- **Data extracts**:
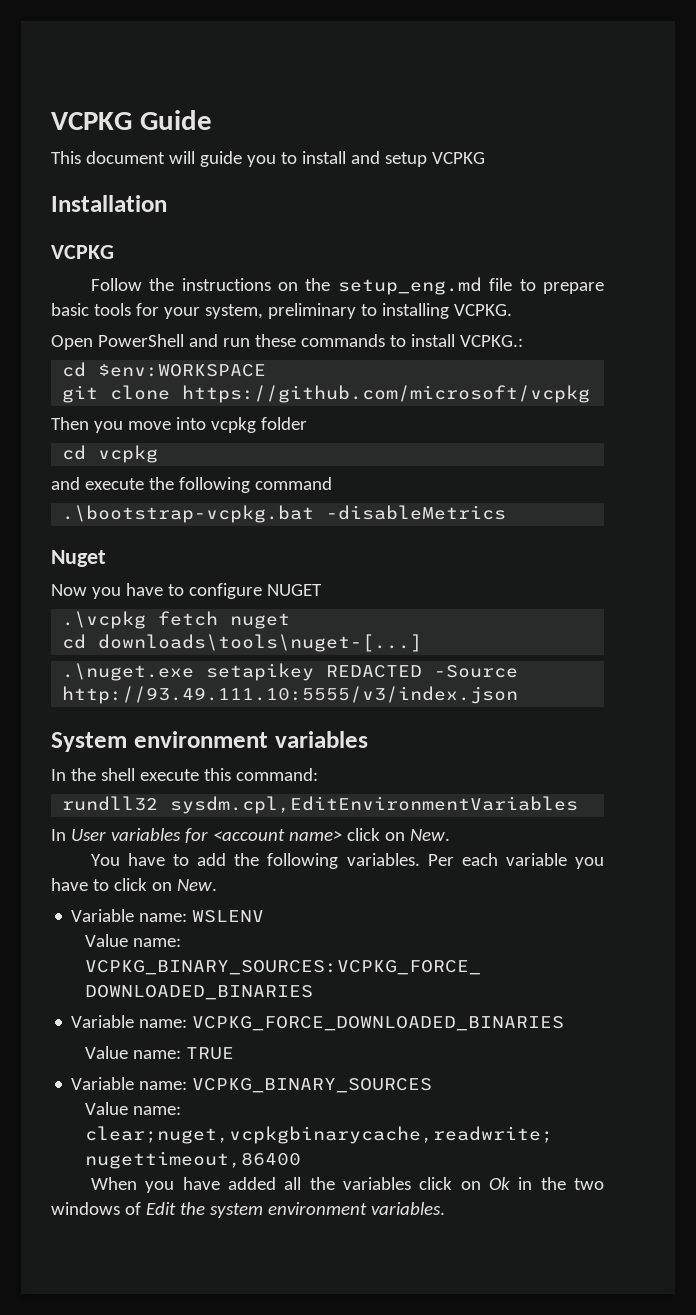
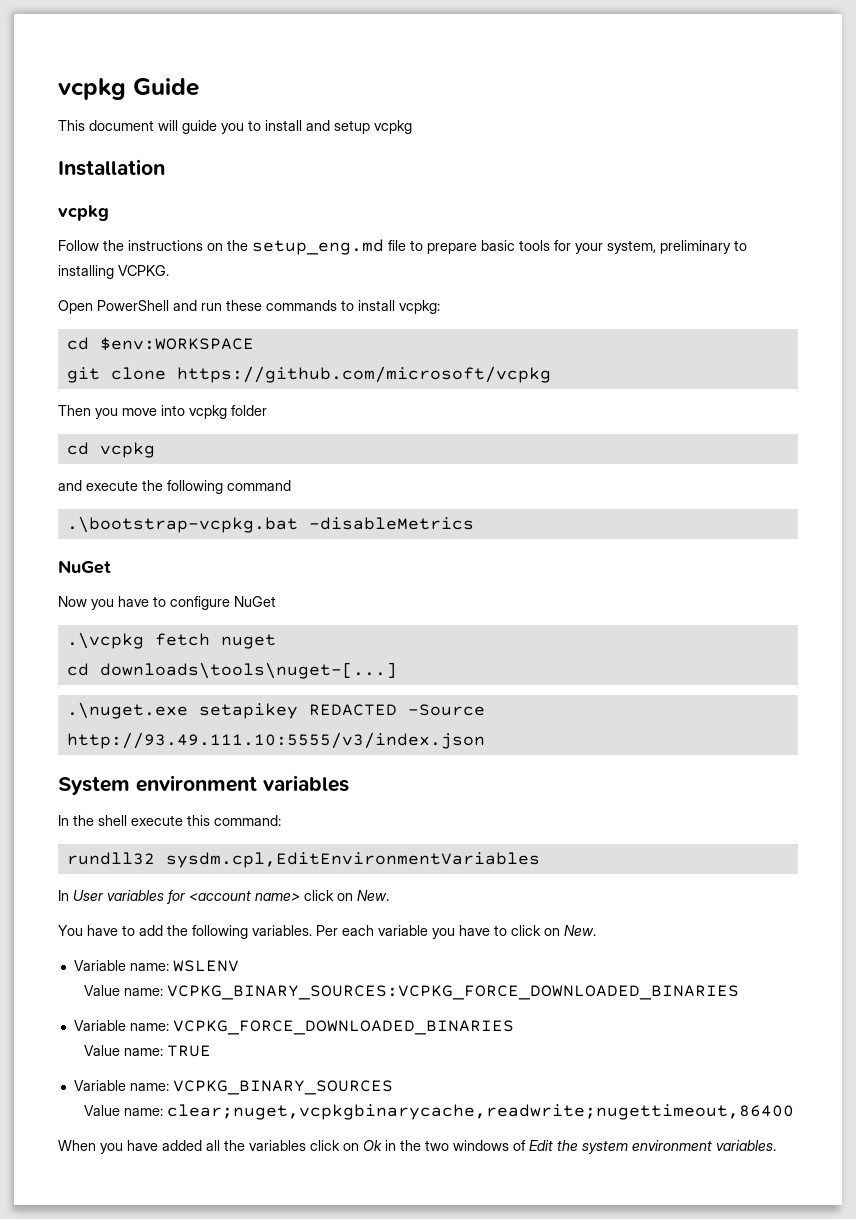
- VCPKG Guide
+ vcpkg Guide
- This document will guide you to install and setup VCPKG
+ This document will guide you to install and setup vcpkg
  Installation
- VCPKG
+ vcpkg
- Open PowerShell and run these commands to install VCPKG.:
+ Open PowerShell and run these commands to install vcpkg:
  .\bootstrap-vcpkg.bat -disableMetrics
- Nuget
+ NuGet
- Now you have to configure NUGET
+ Now you have to configure NuGet

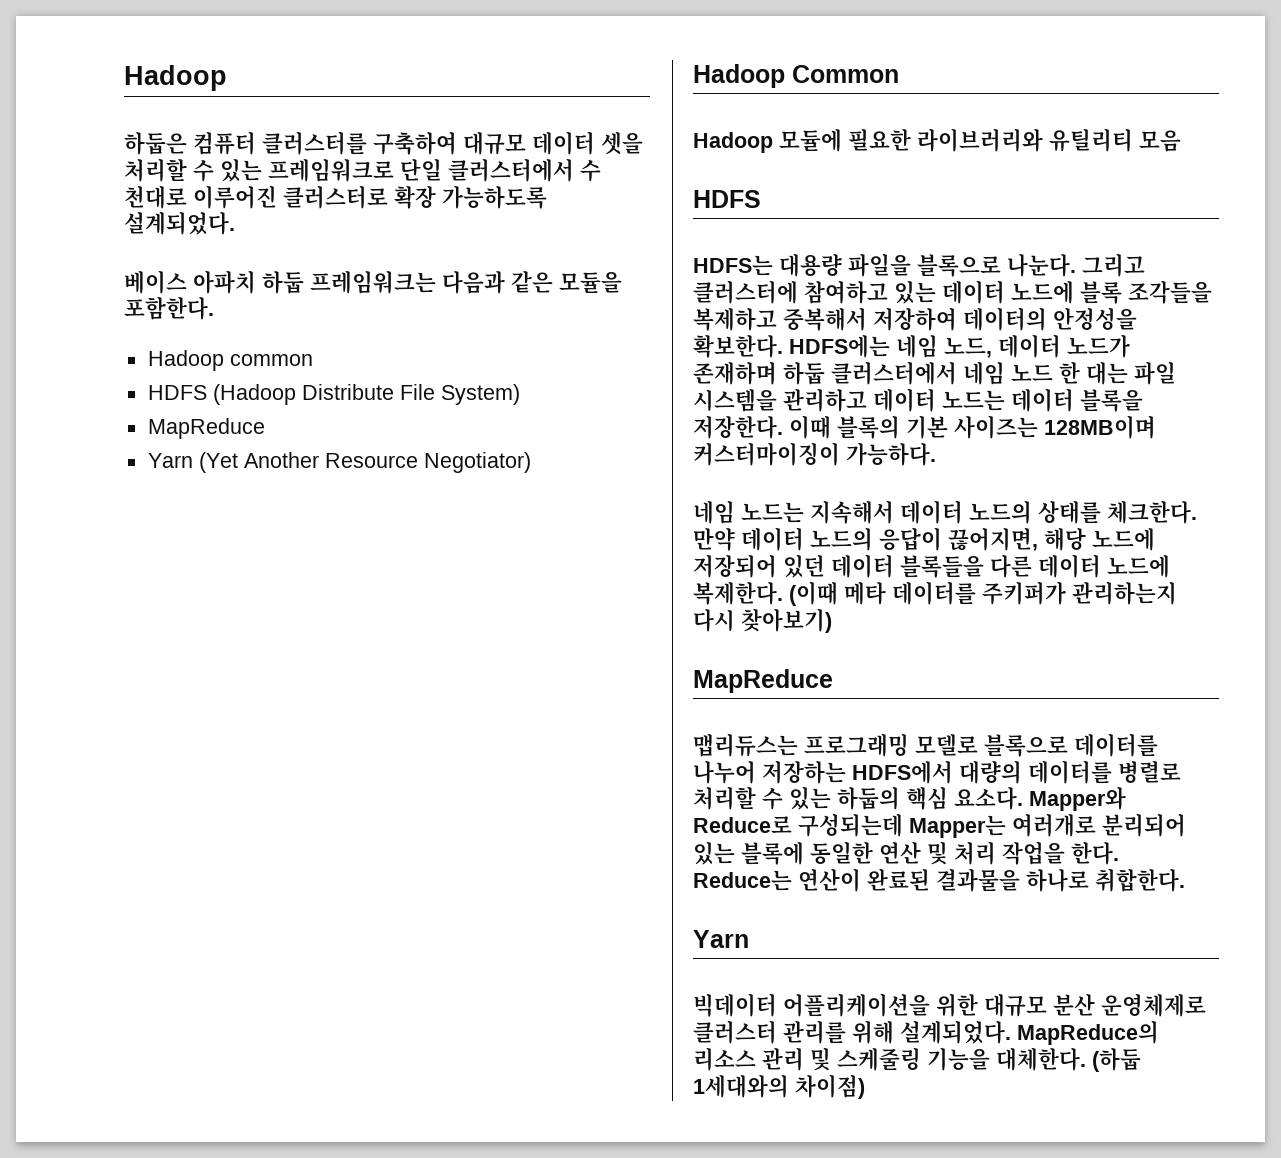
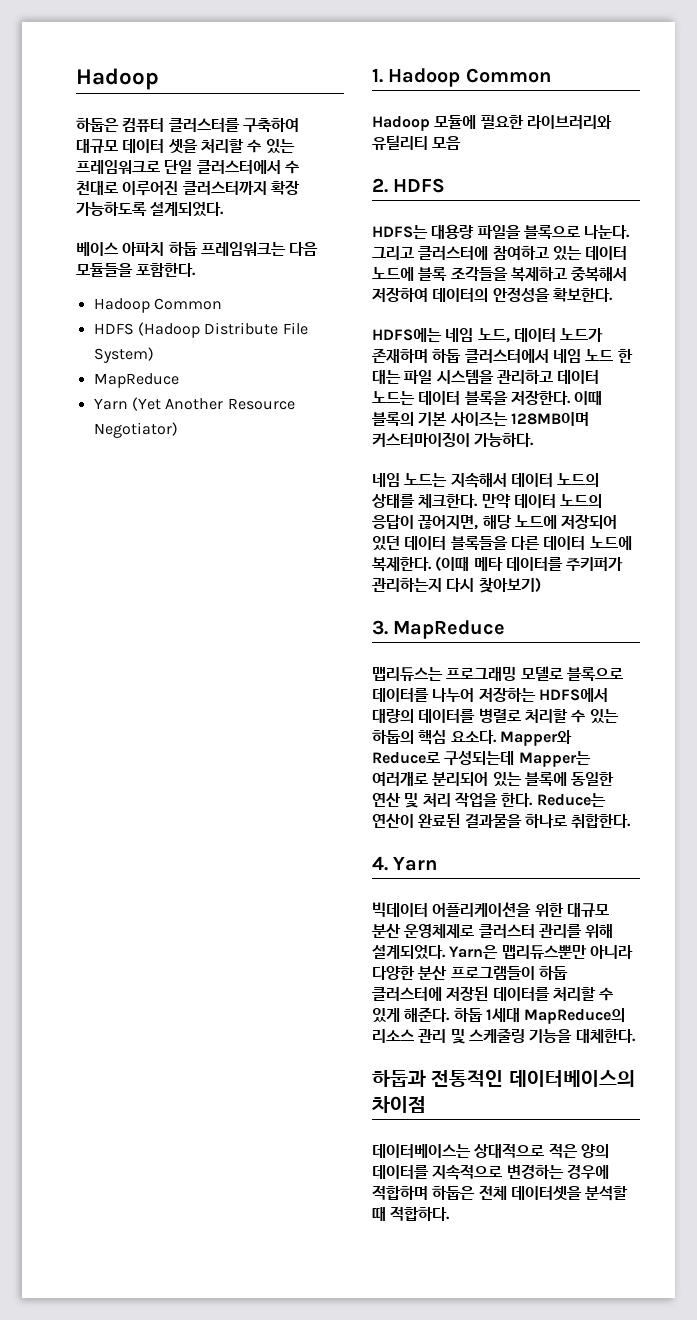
- 하둡은 컴퓨터 클러스터를 구축하여 대규모 데이터 셋을 처리할 수 있는 프레임워크로 단일 클러스터에서 수 천대로 이루어진 클러스터로 확장 가능하도록 설계되었다.
+ 하둡은 컴퓨터 클러스터를 구축하여 대규모 데이터 셋을 처리할 수 있는 프레임워크로 단일 클러스터에서 수 천대로 이루어진 클러스터까지 확장 가능하도록 설계되었다.
- 베이스 아파치 하둡 프레임워크는 다음과 같은 모듈을 포함한다.
- Hadoop common
+ 베이스 아파치 하둡 프레임워크는 다음 모듈들을 포함한다.
+ Hadoop Common
- Hadoop Common
+ 1. Hadoop Common
  Hadoop 모듈에 필요한 라이브러리와 유틸리티 모음
- HDFS
+ 2. HDFS
- 그리고 클러스터에 참여하고 있는 데이터 노드에 블록 조각들을 복제하고 중복해서 저장하여 데이터의 안정성을 확보한다. HDFS에는 네임 노드, 데이터 노드가 존재하며 하둡 클러스터에서 네임 노드 한 대는 파일 시스템을 관리하고 데이터 노드는 데이터 블록을 저장한다.
+ 그리고 클러스터에 참여하고 있는 데이터 노드에 블록 조각들을 복제하고 중복해서 저장하여 데이터의 안정성을 확보한다.
+ HDFS에는 네임 노드, 데이터 노드가 존재하며 하둡 클러스터에서 네임 노드 한 대는 파일 시스템을 관리하고 데이터 노드는 데이터 블록을 저장한다.
  (이때 메타 데이터를 주키퍼가 관리하는지 다시 찾아보기)
- MapReduce
+ 3. MapReduce
  Reduce는 연산이 완료된 결과물을 하나로 취합한다.
- Yarn
+ 4. Yarn
- MapReduce의 리소스 관리 및 스케줄링 기능을 대체한다. (하둡 1세대와의 차이점)
+ Yarn은 맵리듀스뿐만 아니라 다양한 분산 프로그램들이 하둡 클러스터에 저장된 데이터를 처리할 수 있게 해준다. 하둡 1세대 MapReduce의 리소스 관리 및 스케줄링 기능을 대체한다.
+ 하둡과 전통적인 데이터베이스의 차이점
+ 데이터베이스는 상대적으로 적은 양의 데이터를 지속적으로 변경하는 경우에 적합하며 하둡은 전체 데이터셋을 분석할 때 적합하다.

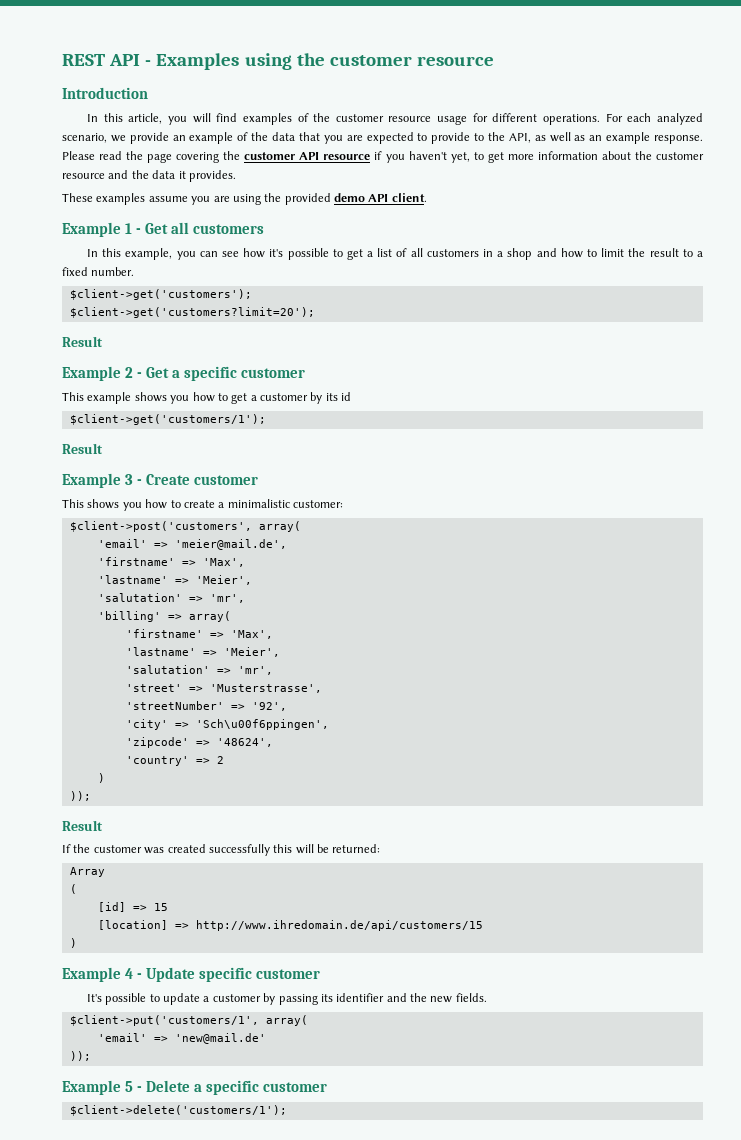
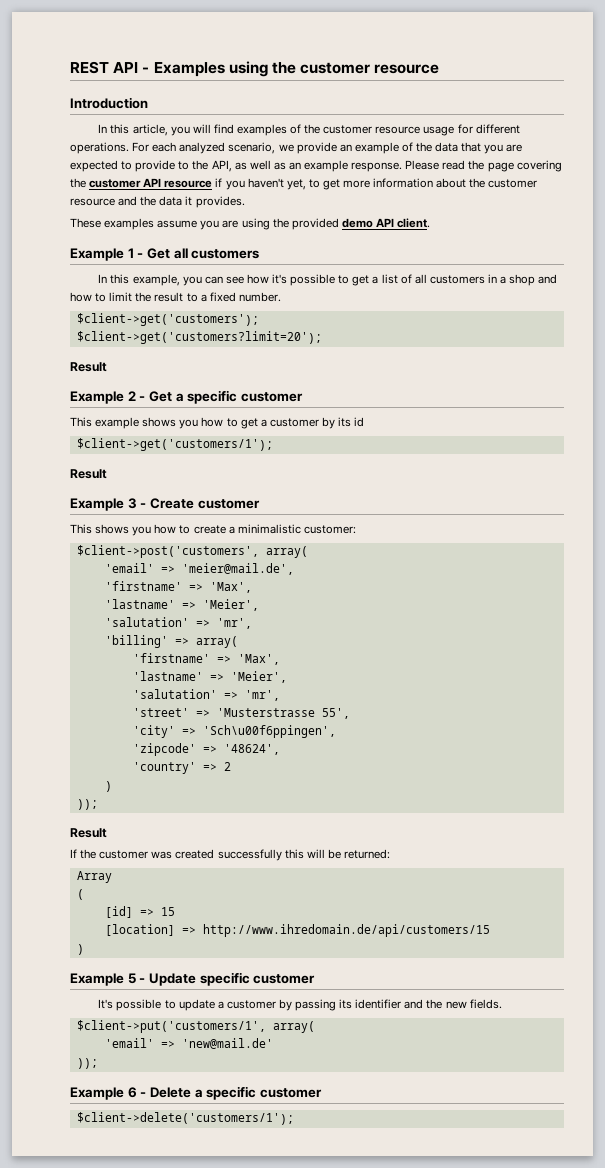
- 'street' => 'Musterstrasse',
- 'streetNumber' => '92',
+ 'street' => 'Musterstrasse 55',
- Example 4 - Update specific customer
+ Example 5 - Update specific customer
- Example 5 - Delete a specific customer
+ Example 6 - Delete a specific customer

- **Exercise aim**:
Search the entries for the word "have" and copy every line that holds it.

- **Answer box**:
- Now you have to configure NUGET
+ Now you have to configure NuGet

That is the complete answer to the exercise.